推理:从模型生成文本 Inference: Generating Text from the Model

训练之外的另一个关键阶段是推理(inference)——从模型里生成新数据。做法很简单:给一段前缀 token,网络吐出下一个 token 的概率分布,我们「掷一枚有偏的硬币」采样出一个 token,接到末尾,再重复。因为是采样,同样的前缀会得到不同的输出;生成的文本是对训练数据的「remix」,统计上相似但并非逐字照搬。你在 ChatGPT 上对话时,发生的全部就是推理。 Beyond training, the other key stage is inference — generating new data from the model. It's simple: give it a prefix of tokens, the network outputs a probability distribution over the next token, we 'flip a biased coin' to sample one token, append it, and repeat. Because it's sampling, the same prefix yields different outputs; the generated text is a 'remix' of the training data — statistically similar but not verbatim. When you chat with ChatGPT, all that's happening is inference.

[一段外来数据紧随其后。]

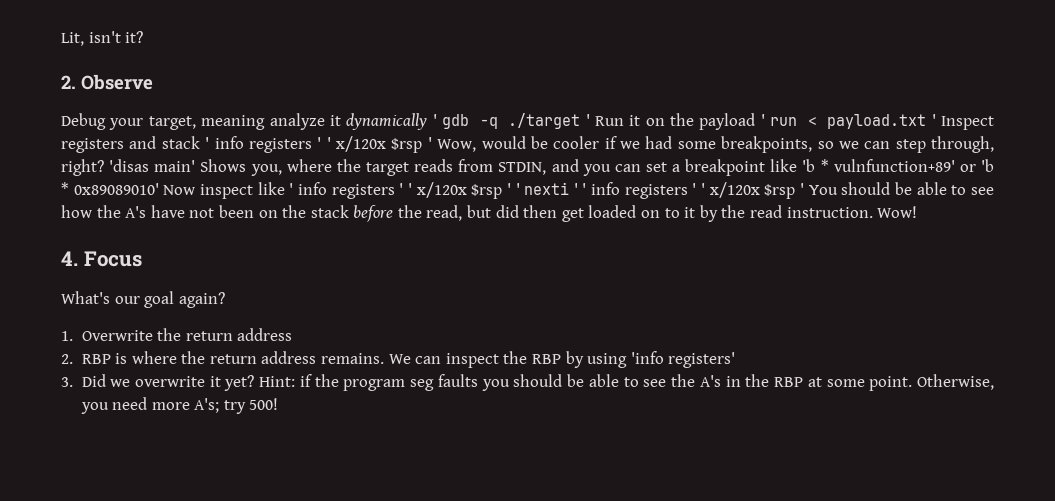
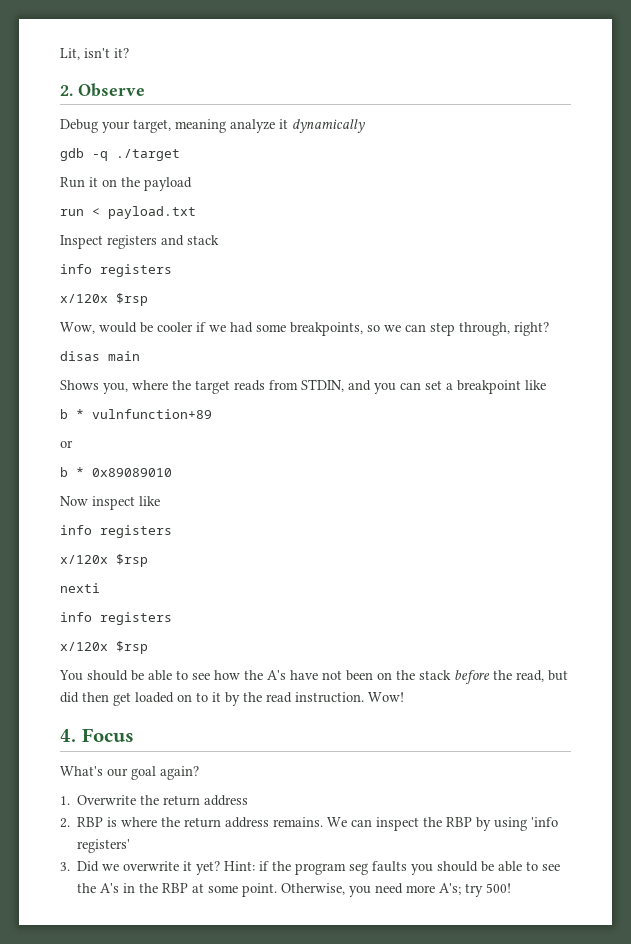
- Debug your target, meaning analyze it dynamically ' gdb -q ./target ' Run it on the payload ' run < payload.txt ' Inspect registers and stack ' info registers ' ' x/120x $rsp ' Wow, would be cooler if we had some breakpoints, so we can step through, right? 'disas main' Shows you, where the target reads from STDIN, and you can set a breakpoint like 'b * vulnfunction+89' or 'b * 0x89089010' Now inspect like ' info registers ' ' x/120x $rsp ' ' nexti ' ' info registers ' ' x/120x $rsp ' You should be able to see how the A's have not been on the stack before the read, but did then get loaded on to it by the read instruction.
+ Debug your target, meaning analyze it dynamically
+ gdb -q ./target
+ Run it on the payload
+ run < payload.txt
+ Inspect registers and stack
+ info registers
+ x/120x $rsp
+ Wow, would be cooler if we had some breakpoints, so we can step through, right?
+ disas main
+ Shows you, where the target reads from STDIN, and you can set a breakpoint like
+ b * vulnfunction+89
+ or
+ b * 0x89089010
+ Now inspect like
+ info registers
+ x/120x $rsp
+ nexti
+ info registers
+ x/120x $rsp
+ You should be able to see how the A's have not been on the stack before the read, but did then get loaded on to it by the read instruction.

我们已经看过网络的内部结构,也大致谈了训练。现在来看处理这些网络的另一个主要阶段:推理(inference)。在推理中,我们要做的是从模型生成新数据,从而看看它在参数里到底内化了哪些模式。从模型生成其实相当直接:先准备一些起始 token,也就是你想要的「前缀」。 We've seen the network's internals and discussed training a bit. Now for the other major stage of working with these networks: inference. In inference, what we do is generate new data from the model, so we can see what patterns it has internalized in its parameters. Generating from the model is fairly straightforward: we start with some tokens that form your 'prefix' — whatever you want to begin with.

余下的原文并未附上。